(Ottawa) L’ambassadeur de Chine à Ottawa a critiqué le gouvernement canadien, mardi, pour s’être mêlé de manière flagrante de sa politique intérieure, après une déclaration du premier ministre qui soulignait le traitement réservé à la minorité ethnique musulmane des Ouïghours, à l’occasion du 30e anniversaire du massacre de la place Tiananmen.

« La déclaration canadienne comporte diverses accusations sur le système politique chinois, les droits de la personne et la situation religieuse, et critique sans fondement la politique chinoise dans la province du Xinjiang », a déclaré l’ambassadeur Lu Shaye en entrevue avec La Presse canadienne. « Il s’agit d’interférence grossière dans les affaires intérieures de la Chine ; cela bafoue les normes fondamentales régissant les relations internationales et sape la confiance neutre entre la Chine et le Canada. »

Cette réprimande de M. Lu est survenue alors que le gouvernement libéral marchait sur des œufs, mardi, en voulant, d’une part, souligner comme d’autres capitales le 30e anniversaire du massacre de la place Tiananmen, et d’autre part en voulant obtenir la libération des deux ressortissants canadiens emprisonnés en Chine.

Interrogé à ce sujet à Vancouver, mardi matin, le premier ministre Justin Trudeau a prudemment souligné l’anniversaire, en soulignant la répression d’environ un million de Ouïghours dans la province du Xinjiang.

Les Ouïghours musulmans et d’autres minorités seraient détenus dans des camps d’internement chinois, ce qui a suscité des critiques de la part des États-Unis et des Nations unies.
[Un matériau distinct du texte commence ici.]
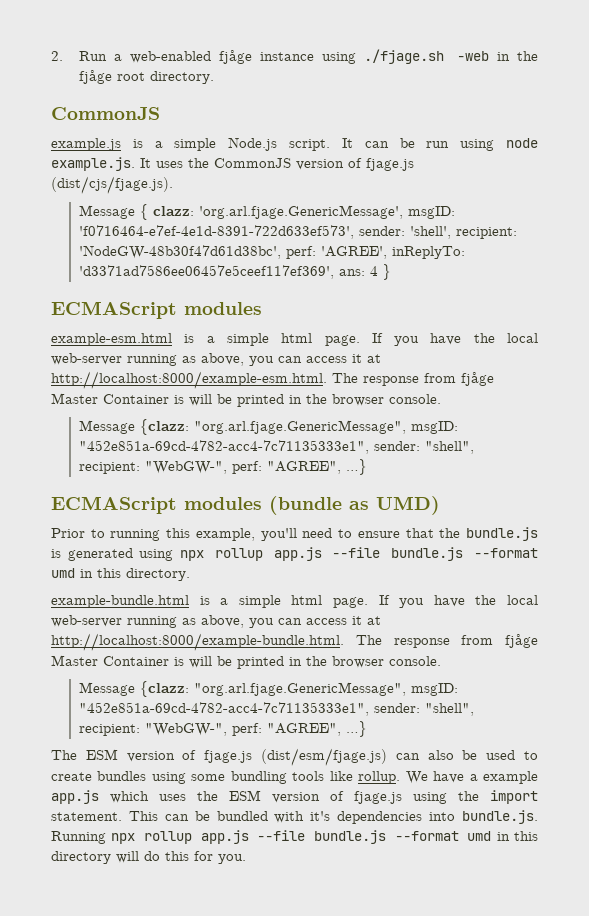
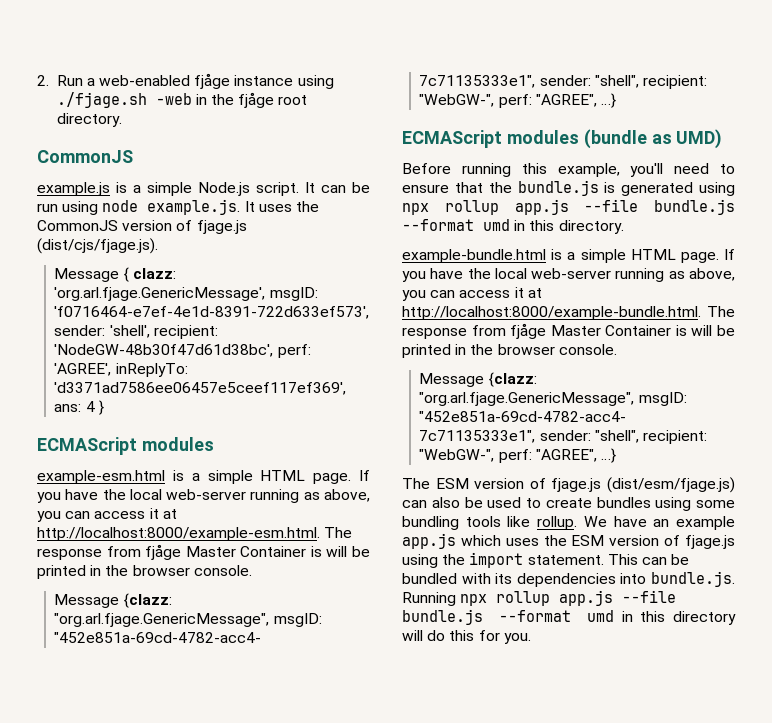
[281,333,313,343] html -> [260,470,306,481] HTML
[51,528,105,538] Prior to -> [402,163,451,174] Before
[291,595,323,605] html -> [630,249,676,260] HTML
[469,774,478,781] a -> [653,519,670,527] an
[310,811,331,821] it's -> [495,573,513,584] its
La Chine nie l’existence de ces camps, mais affirme offrir une formation volontaire pour prévenir l’extrémisme religieux.
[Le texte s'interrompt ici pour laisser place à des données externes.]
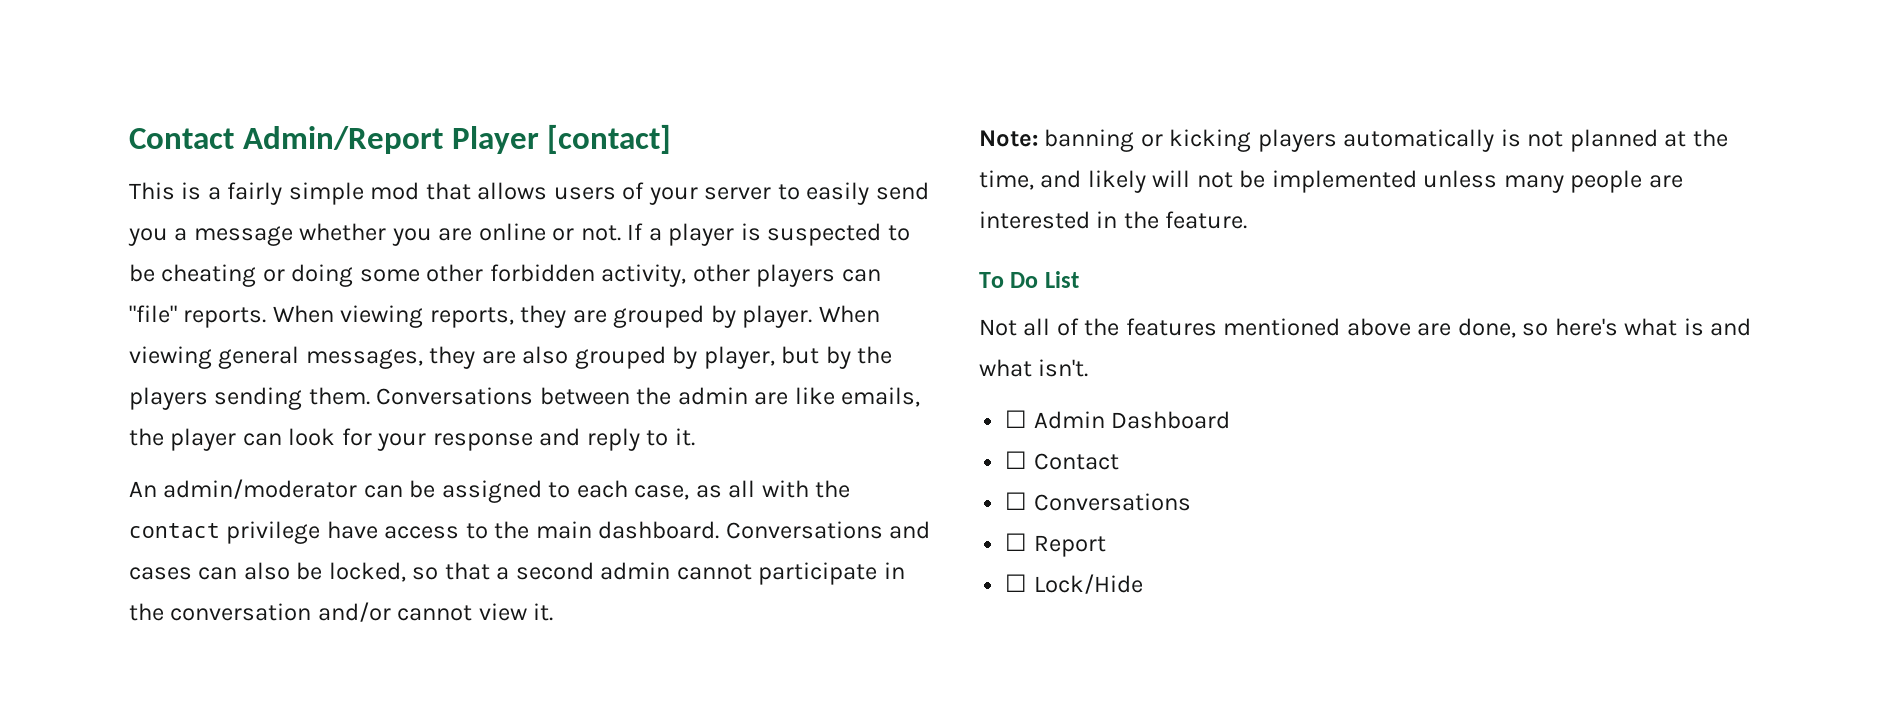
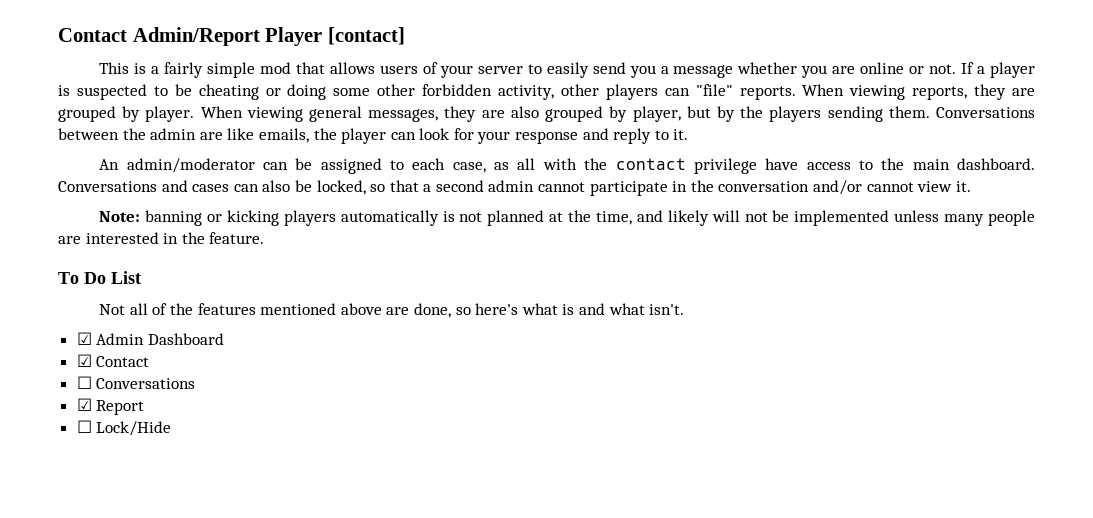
[1005,410,1028,428] ☐ -> [76,332,92,345] ☑
[1005,451,1028,469] ☐ -> [76,354,92,367] ☑
[1005,533,1028,551] ☐ -> [76,398,92,411] ☑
« Nous continuons d’appeler la Chine à respecter les droits de la personne, à respecter le droit de manifester, à respecter la liberté d’expression, à cesser ses actions contre des minorités telles que les Ouïghours dans l’ouest de la Chine », a déclaré le premier ministre Justin Trudeau en réponse à une question sur ces événements, mardi matin à Vancouver.
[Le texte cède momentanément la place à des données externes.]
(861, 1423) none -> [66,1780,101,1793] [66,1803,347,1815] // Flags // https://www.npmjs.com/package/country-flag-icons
« Nous avons de réelles inquiétudes concernant le comportement de la Chine en matière de droits de la personne et nous continuerons à plaider — à la fois directement avec les dirigeants chinois, comme chaque fois que je me suis assis avec eux, et indirectement avec nos alliés — pour un meilleur respect des droits de la personne, en cet anniversaire et chaque jour à venir. »

M. Trudeau a offert cette réponse avant même que le gouvernement ne fasse une déclaration officielle à ce sujet. La ministre des Affaires étrangères, Chrystia Freeland, a publié en début d’après-midi une déclaration où elle indique que « les Canadiens se joignent à d’autres personnes du monde entier pour célébrer le 30e anniversaire de la violente répression contre les citoyens pacifiques et non armés sur la place Tiananmen ».

« Le Canada demande aux autorités chinoises de briser le silence sur ces événements en rendant ouvertement compte des citoyens chinois qui ont été tués, détenus ou portés disparus », écrit-elle. « Trente ans plus tard, la lutte pour les libertés fondamentales se poursuit pour les défenseurs des droits de la personne en Chine, y compris les avocats et les journalistes. Nous exhortons la Chine à respecter toutes ses obligations en matière de droits de la personne et à libérer ceux qui ont été détenus injustement et arbitrairement. »

Washington et l’UE moins prudents

Ottawa semble faire preuve d’une extrême prudence dans ce dossier cette année : les relations avec la Chine sont au plus bas après l’arrestation en décembre de Michael Kovrig et Michael Spavor, accusés par Pékin de menace a la sécurité nationale. Ces arrestations sont généralement vues comme des représailles pour l’arrestation par le Canada de la dirigeante de Huawei, Meng Wangzhou, à la suite d’une demande d’extradition déposée par les États-Unis.

Le secrétaire d’État américain, Mike Pompeo, et la chef de la diplomatie européenne, Federica Mogherini, ont exhorté les autorités chinoises à faire face à leur décision de tuer des centaines, voire des milliers d’étudiants qui manifestaient en 1989 en faveur de la démocratie.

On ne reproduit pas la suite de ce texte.